■ **Modification records**:
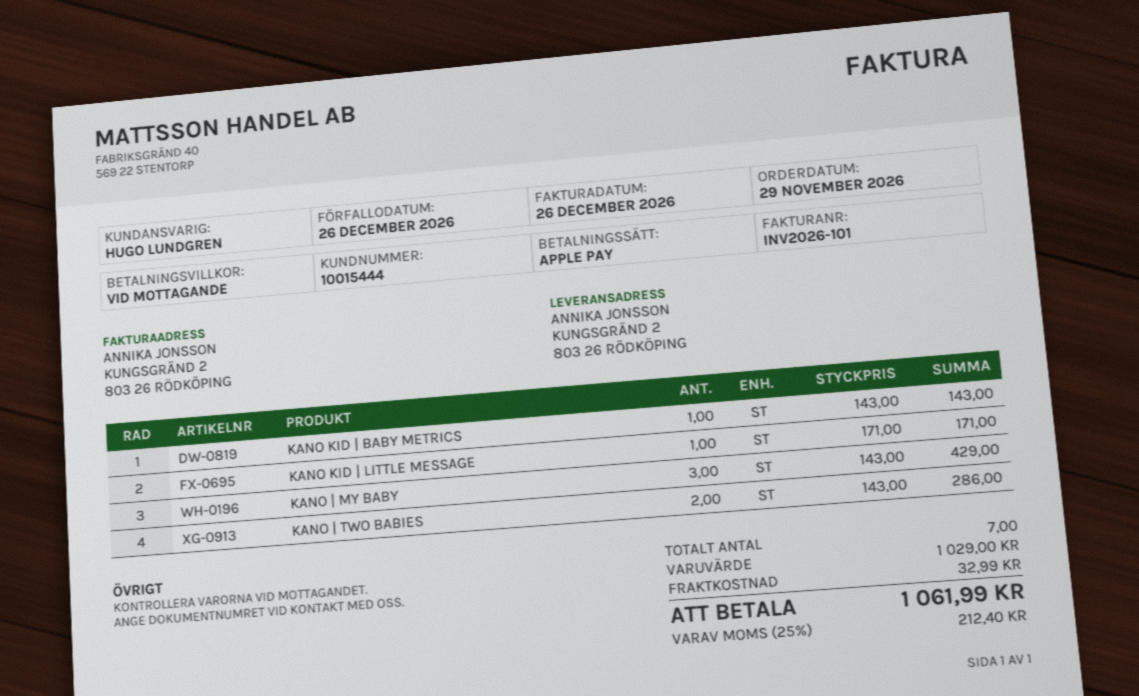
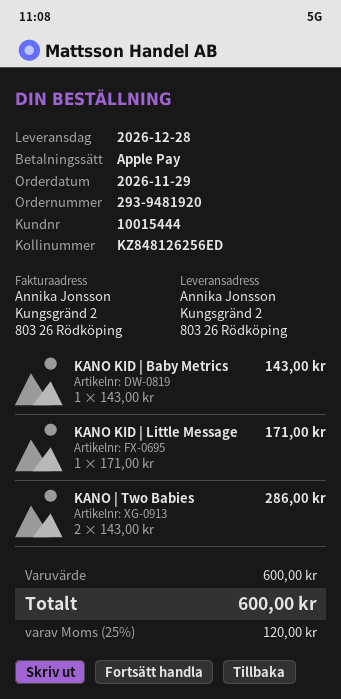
KANO | MY BABY: 3 x 143.00 = 429.00 -> none
subtotal: 1029.00 -> 600.00
shipping: 32.99 -> none
tax: 25% = 212.40 -> 25% = 120.00
total: 1061.99 -> 600.00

■ **Exercise directions**: A single number is the expected answer: how many lines of the records above contain the word "none".

■ **Final answer**: 2